In British Columbia this week, a band of dairy farmers gave up their battle to free the country from the grip of marketing boards. All of us, as consumers of farm products, are the losers, at least for now.
Fourteen rebel farmers decided twelve years ago to sidestep the country’s supply management system. They were trying to change current arrangements that cost shoppers millions of dollars a year.
After years of fluctuating prices, in 1973 the federal government set up supply management programs to regulate the production of milk, cheese, butter, chickens, turkeys and eggs.

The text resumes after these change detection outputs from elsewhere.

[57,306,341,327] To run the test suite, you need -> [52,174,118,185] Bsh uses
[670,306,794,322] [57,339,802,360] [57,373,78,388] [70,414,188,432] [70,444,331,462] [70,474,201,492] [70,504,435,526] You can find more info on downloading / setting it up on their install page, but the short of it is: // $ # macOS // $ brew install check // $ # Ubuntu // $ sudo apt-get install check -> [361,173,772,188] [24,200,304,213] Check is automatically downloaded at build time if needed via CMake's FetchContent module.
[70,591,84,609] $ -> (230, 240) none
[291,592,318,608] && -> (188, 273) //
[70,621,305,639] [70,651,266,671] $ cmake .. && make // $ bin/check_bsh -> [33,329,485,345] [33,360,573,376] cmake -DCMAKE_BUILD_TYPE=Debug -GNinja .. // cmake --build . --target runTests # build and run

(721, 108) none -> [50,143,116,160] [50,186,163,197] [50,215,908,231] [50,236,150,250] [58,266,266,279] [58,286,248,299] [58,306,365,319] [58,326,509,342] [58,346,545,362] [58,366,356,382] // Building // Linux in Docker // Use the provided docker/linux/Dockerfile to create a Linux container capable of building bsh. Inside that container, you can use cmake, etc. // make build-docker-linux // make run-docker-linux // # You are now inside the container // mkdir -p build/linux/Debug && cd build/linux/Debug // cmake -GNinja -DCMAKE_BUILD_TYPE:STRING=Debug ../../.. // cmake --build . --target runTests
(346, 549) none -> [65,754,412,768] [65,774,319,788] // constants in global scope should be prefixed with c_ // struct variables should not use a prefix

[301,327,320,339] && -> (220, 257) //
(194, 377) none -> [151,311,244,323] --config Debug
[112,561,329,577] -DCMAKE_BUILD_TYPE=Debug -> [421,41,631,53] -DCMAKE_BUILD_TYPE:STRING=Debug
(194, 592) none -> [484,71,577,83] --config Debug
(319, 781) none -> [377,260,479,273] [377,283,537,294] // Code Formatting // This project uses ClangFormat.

At a price of zero, farmers were granted quotas, limits on the amount they could sell, based on the share of the market they supplied in that year.
Although initially "free", the quotas developed a considerable value of their own. Farmers who want to increase their herds or flocks have to purchase quotas from existing holders, who gain a windfall profit on the first transfer. On average, the purchase of quota rights now represents 25% of a farmer’s costs. Those who buy them are understandably reluctant to see the system reversed, because they will lose that investment. They are trapped.
A small amount of foreign imports is allowed to trickle in, duty-free. Rights to that trade are also purchased in the form of quotas, and their purchasers turn over fast profits, often tripling the value of their investments. Many of these operators aren’t farmers at all. Middlemen, some of them non-Canadian, for instance, hold about 25% of the quotas on chicken imports. By virtue of a permit, they buy chickens in the United States and sell them at much higher Canadian prices.
In Ontario, farmers who try to break into the poultry industry have to pay about $20 for each bird, just to purchase quota. This expense moves to the supermarket, where Canadian consumers pay 125% to 150% more for chicken than Americans.
The 25-year-old supply management experiment has had predictable effects: depressed production, less innovation, inflated purchase prices, difficult entry for potential competitors, and of course, fewer jobs. The marketing boards try to set prices by factoring all the costs borne by producers, to protect the industry, but it doesn’t work.
Despite efforts to control them, poultry prices move up and down in tandem with the prices of other meats like beef and pork, in both Canada and the U.S. A policy specifically designed to defeat the market fails to do so. We’re just left with higher prices because of the cost of quotas, and producers have no more protection than they ever did.
Western Canadian suppliers have long been the poor stepsisters in the national system of quotas and price-fixing, which heavily favour Ontario and Québec. La belle province has a quarter of the country’s population but rights to almost half of all milk production, because the original quotas were set to reflect production levels in 1972. They are locked in stone.
Cheese producers have complained for years that they couldn’t get enough raw milk from the marketing boards to fill demand. British Columbia is only allotted 5% of the milk quotas for the whole country, even though it has 12% of the nation’s population.
That prompted frustrated farmers there to try and get around the strict quota system. They set up dairy herds specifically to supply cheese plants that sold only outside the province, and therefore, they claimed, were exempt from the control of the BC Milk Marketing Board.
The rebels won their first court test, but an appeals court overturned the decision. They took their case to the BC Supreme Court, which eventually ruled against them and granted injunctions to stop their milk production, worth roughly $8 million a year. Faced with no income and no money left to launch another appeal, last week the farmers gave up.
We’re stuck with marketing boards, and higher prices, at least for now.